RE: facing tragedy, I've wrestled with this (i.e. the problem of evil and suffering) on a theological/philosophical level and feel like I have an answer that works for me. However, I'm not naive enough to think that philosophical answers will always hold up in the face of real life tragedy. (For evidence of this, see the contrast between C.S. Lewis' philosophical book The Problem of Pain and his personal diary A Grief Observed which he wrote and published after the death of his wife. A lot of his previous arguments didn't seem as satisfactory to him anymore in the face of real grief.)

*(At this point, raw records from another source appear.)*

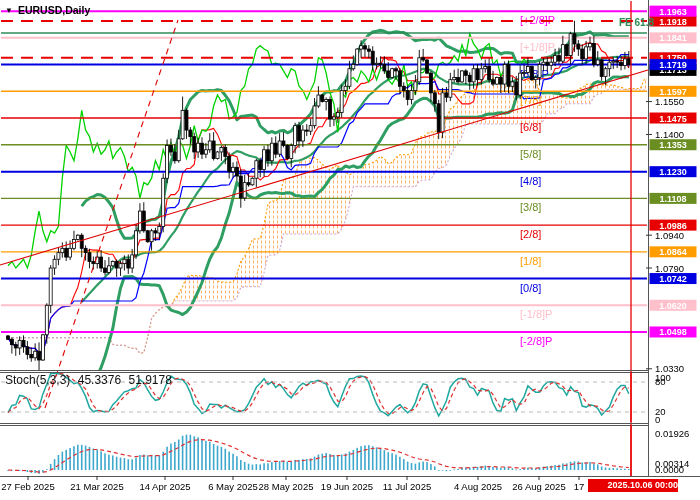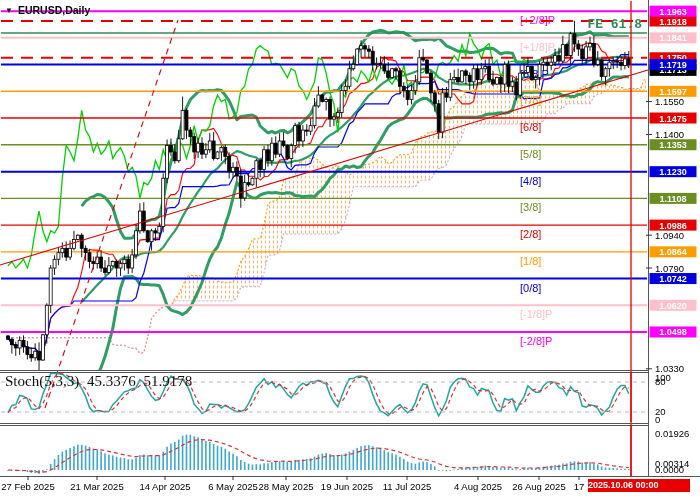--- a/index.html
+++ b/index.html
@@ -11,7 +11,7 @@
   .title-row .tri{font-size:8px;color:#111;cursor:pointer;}
   .ind-title{position:absolute;left:5px;font-size:15px;color:#111;white-space:nowrap;font-family:Liberation Serif, serif;}
   .ind-title .v{margin-left:4px;}
-  #fe-label{position:absolute;right:58px;top:17px;font-size:13px;font-weight:600;color:#2E8B57;font-family:Liberation Mono, monospace;}
+  #fe-label{position:absolute;right:46px;top:17px;font-size:10px;font-weight:600;color:#2E8B57;}
   #date-tag{position:absolute;left:588px;top:479px;width:102px;height:13px;background:#E80000;
             color:#fff;font-size:9px;font-weight:700;text-align:left;line-height:13px;}
   text{font-family:"Liberation Sans",sans-serif;}

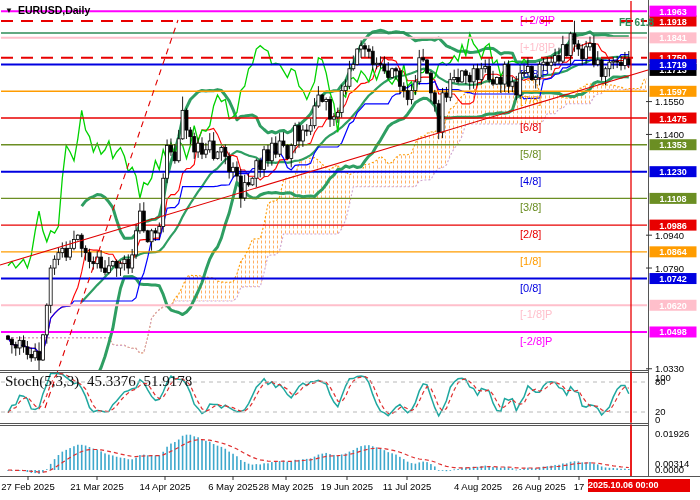--- a/index.html
+++ b/index.html
@@ -9,7 +9,7 @@
   .title-row{position:absolute;left:5px;top:4px;font-size:10.5px;font-weight:600;color:#000;
              display:flex;align-items:center;gap:5px;}
   .title-row .tri{font-size:8px;color:#111;cursor:pointer;}
-  .ind-title{position:absolute;left:5px;font-size:15px;color:#111;white-space:nowrap;font-family:Liberation Serif, serif;}
+  .ind-title{position:absolute;left:5px;font-size:12px;color:#111;white-space:nowrap;}
   .ind-title .v{margin-left:4px;}
   #fe-label{position:absolute;right:46px;top:17px;font-size:10px;font-weight:600;color:#2E8B57;}
   #date-tag{position:absolute;left:588px;top:479px;width:102px;height:13px;background:#E80000;

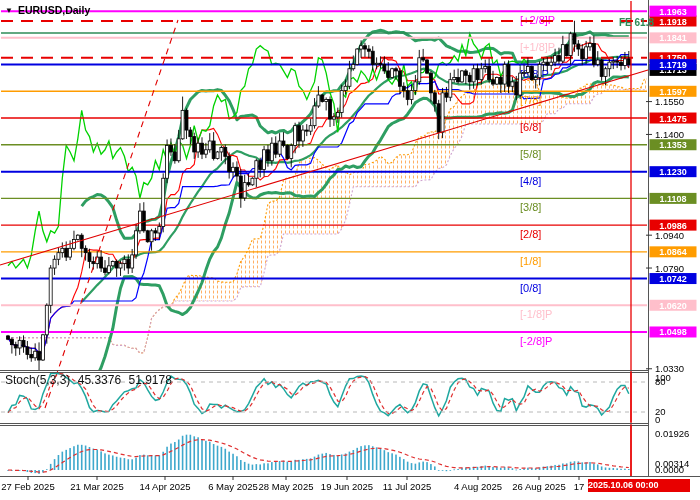--- a/index.html
+++ b/index.html
@@ -12,8 +12,8 @@
   .ind-title{position:absolute;left:5px;font-size:12px;color:#111;white-space:nowrap;}
   .ind-title .v{margin-left:4px;}
   #fe-label{position:absolute;right:46px;top:17px;font-size:10px;font-weight:600;color:#2E8B57;}
-  #date-tag{position:absolute;left:588px;top:479px;width:102px;height:13px;background:#E80000;
-            color:#fff;font-size:9px;font-weight:700;text-align:left;line-height:13px;}
+  #date-tag{position:absolute;left:588px;top:479px;width:90px;height:13px;background:#E80000;
+            color:#fff;font-size:9px;font-weight:700;text-align:right;line-height:13px;}
   text{font-family:"Liberation Sans",sans-serif;}
 </style>
 </head>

At 4/18/2007 09:31:00 PM, Blogger Robin

I had wrestled over the years with the problem of watching my mother suffer and subsequently grieving her death. I for the most part have come to understand that that was in many ways more about my suffering watching her existing in that manner and the grief over losing the person she was before the cancer. I don't think I even began to think that well into it until the death of my sister. At that time I had to, along with my other sister, decide to remove her from life support. I had to pose the question or thought to myself that in making this decision I wanted to be sure it was what was most beneficial for my sister rather than what it was that I needed to do for myself. So again I had wrestled back and forth over the years with the selfishness of my feelings when it comes to the loss of loved ones. I feel as if I am at peace with all of this now. Although that peace came in stages. Everyone muddles through each emotional stage in their own way and in their own time frame. That is when the rest of us have to remember to be patient and give people their right to their claim to peace.

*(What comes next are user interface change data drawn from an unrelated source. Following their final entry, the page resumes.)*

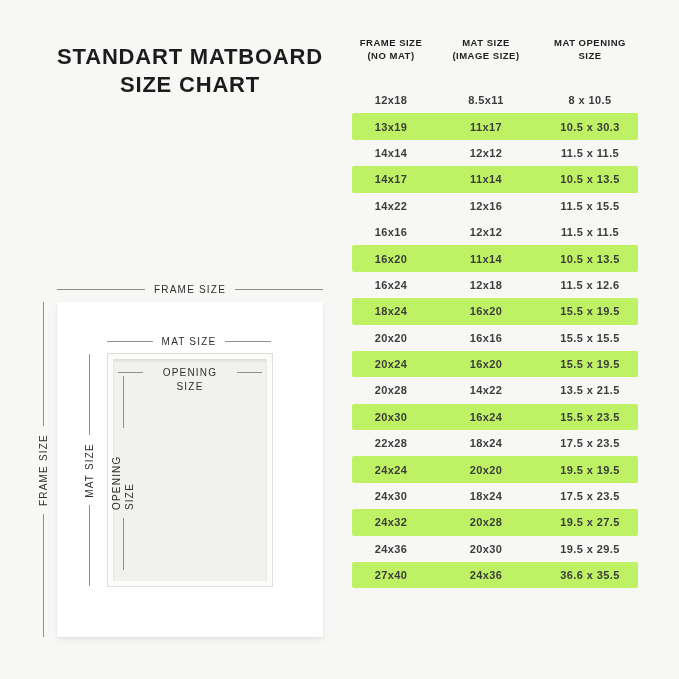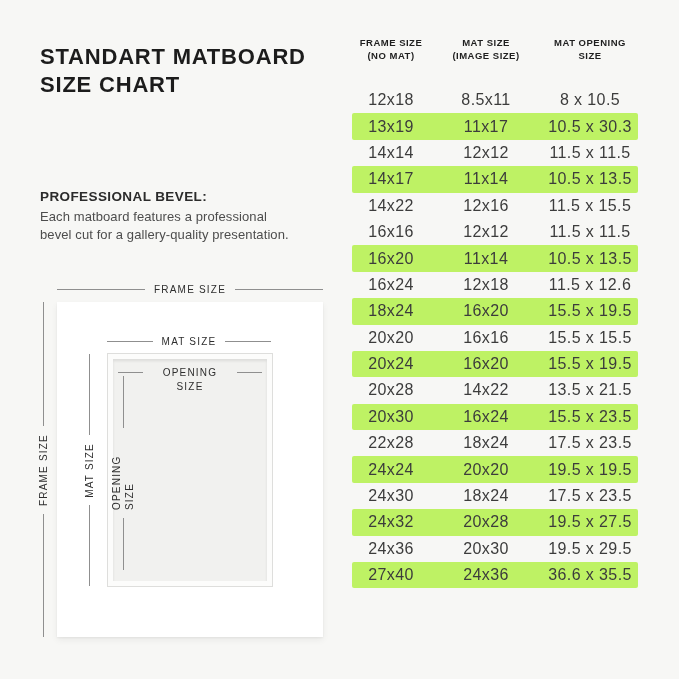--- a/index.html
+++ b/index.html
@@ -12,7 +12,7 @@
   .page-title{
     position:absolute; left:40px; top:28px; width:300px;
     font-size:22px; font-weight:700; letter-spacing:0.8px; line-height:28px;
-    color:#1c1c1c; white-space:pre-line;
+    color:#1c1c1c; white-space:pre-line;text-align:center;
   }
   .sec{position:absolute; left:40px; width:305px;}
   .sec-head{font-size:13.5px; font-weight:700; letter-spacing:0.4px; color:#2b2b2b; margin-bottom:4px;}

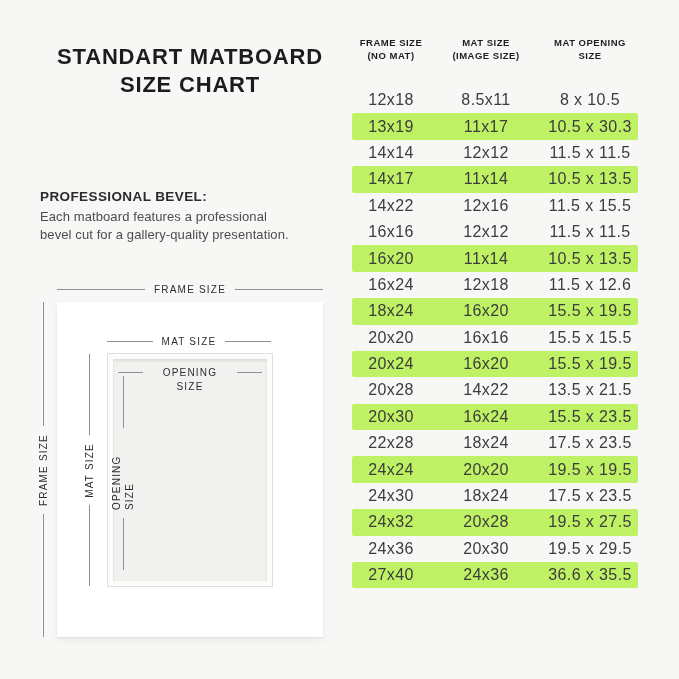--- a/index.html
+++ b/index.html
@@ -60,7 +60,7 @@
   .tbody{position:absolute; left:0; top:51px; width:286px;}
   .trow{display:grid; grid-template-columns:78px 112px 96px; height:26.4px; align-items:center; border-radius:2px;}
   .trow.alt{background:#bef264;}
-  .tcell{text-align:center; font-size:16px; color:#3c3c3c; letter-spacing:0.4px;}
+  .tcell{text-align:center; font-size:11px; color:#3c3c3c; letter-spacing:0.4px;font-weight:bold;}
 </style>
 </head>
 <body>

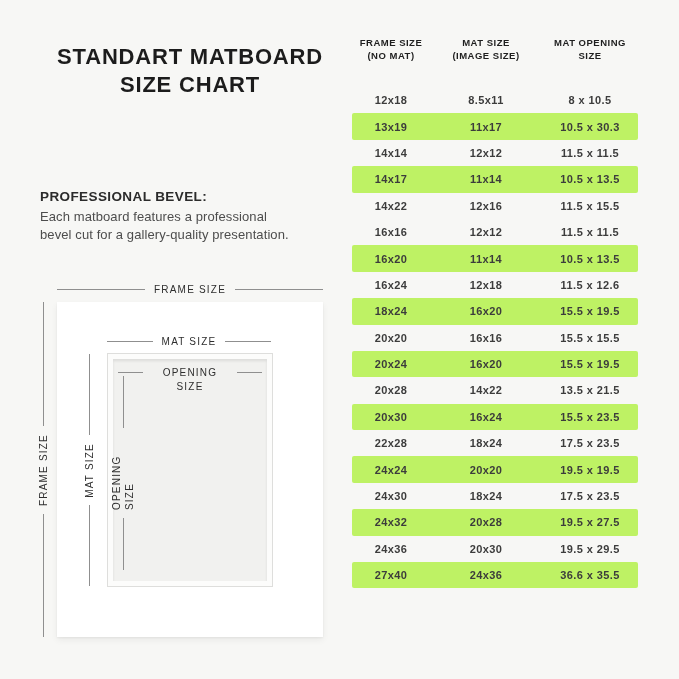--- a/index.html
+++ b/index.html
@@ -71,11 +71,6 @@
 SIZE CHART</h1>
 
 
-  <div class="sec sec2">
-    <div class="sec-head">PROFESSIONAL BEVEL:</div>
-    <div class="sec-body">Each matboard features a professional
-bevel cut for a gallery-quality presentation.</div>
-  </div>
 
   <div>
     <div class="hlabel top-label">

I really really liked your idea if having a sit shiva? I hope I said that correctly? That would be so awesome to have people around you but not expecting anything from you or themselves for that matter, in trying to comfort you with anything other than their presence.

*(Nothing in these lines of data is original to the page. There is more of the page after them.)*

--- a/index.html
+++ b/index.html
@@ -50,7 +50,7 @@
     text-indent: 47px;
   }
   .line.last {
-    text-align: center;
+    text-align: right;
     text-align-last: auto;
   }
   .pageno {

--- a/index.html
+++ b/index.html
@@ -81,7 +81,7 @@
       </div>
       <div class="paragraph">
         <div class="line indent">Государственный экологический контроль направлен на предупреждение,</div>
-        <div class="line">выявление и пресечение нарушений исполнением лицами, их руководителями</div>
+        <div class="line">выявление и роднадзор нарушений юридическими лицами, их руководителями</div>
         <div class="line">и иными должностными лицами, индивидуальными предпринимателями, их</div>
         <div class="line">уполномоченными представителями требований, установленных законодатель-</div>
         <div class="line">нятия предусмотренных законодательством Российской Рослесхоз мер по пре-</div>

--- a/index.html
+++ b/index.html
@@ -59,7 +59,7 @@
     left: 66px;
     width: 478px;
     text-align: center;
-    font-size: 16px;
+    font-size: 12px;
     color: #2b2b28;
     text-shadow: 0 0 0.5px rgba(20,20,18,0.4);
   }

Thank you for the book titles I will look for them at my next visit to the library.


At 4/18/2007 10:18:00 PM, Blogger Mike Clawson

Thanks for sharing Robin. As a pastor I'm sometimes expected to counsel people who have dealt with things like what you have. Not having experienced some of these things myself, I often have to rely on the experience and wisdom of others. (Good literature helps too.) Anyway, I hope you don't mind if I borrow some of your questions and insights in the future.

Actually I wanted to possibly bring up your initial question to me when we talk about Virginia Tech this Sunday at church. I hope that's ok. (Don't worry, I just want to repeat your question to my community and see how they would answer. I wouldn't presume to share any personal details.)

BTW, if you do read those Lewis books let me know what you think (especially "A Grief Observed"). I'm curious how they would come across to an atheist.


At 4/18/2007 11:07:00 PM, Blogger Robin

You have me scratching my head. I honestly know my initial question is such a general rhetorical one that comes from all atheists at some time or the other. There would be no need to ask my permission to use something that is so commonly asked.

But, feel free to use whatever you like.

I am going to apologize for my fingers getting the best of me on your blog. I am not usually so forthcoming with my stuff. Thank you for your patience and feel free to delete any of it to make room for other bloggers. lol at myself.

Now I will be off to see if I can bother some scientist for a bit!